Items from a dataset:
%%

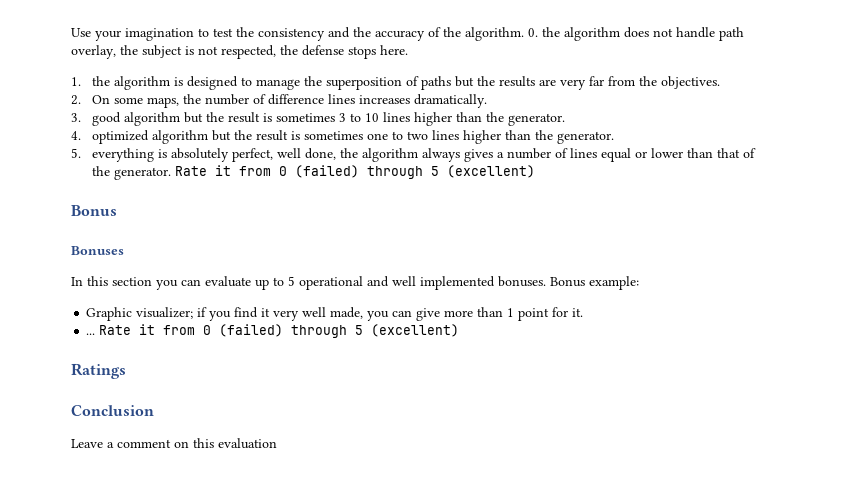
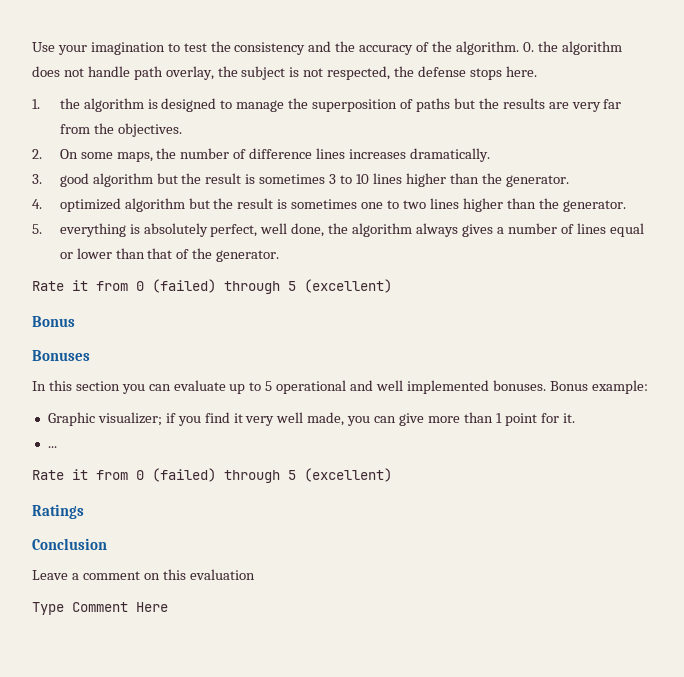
- 5. everything is absolutely perfect, well done, the algorithm always gives a number of lines equal or lower than that of the generator. Rate it from 0 (failed) through 5 (excellent)
+ 5. everything is absolutely perfect, well done, the algorithm always gives a number of lines equal or lower than that of the generator.
+ Rate it from 0 (failed) through 5 (excellent)
- ... Rate it from 0 (failed) through 5 (excellent)
+ ...
+ Rate it from 0 (failed) through 5 (excellent)
+ Type Comment Here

%%

> Task to complete
Lines from the one containing "- ... Rate it" through the end of the data above must be written out exactly, and no other lines are needed.

> Your response
- ... Rate it from 0 (failed) through 5 (excellent)
+ ...
+ Rate it from 0 (failed) through 5 (excellent)
+ Type Comment Here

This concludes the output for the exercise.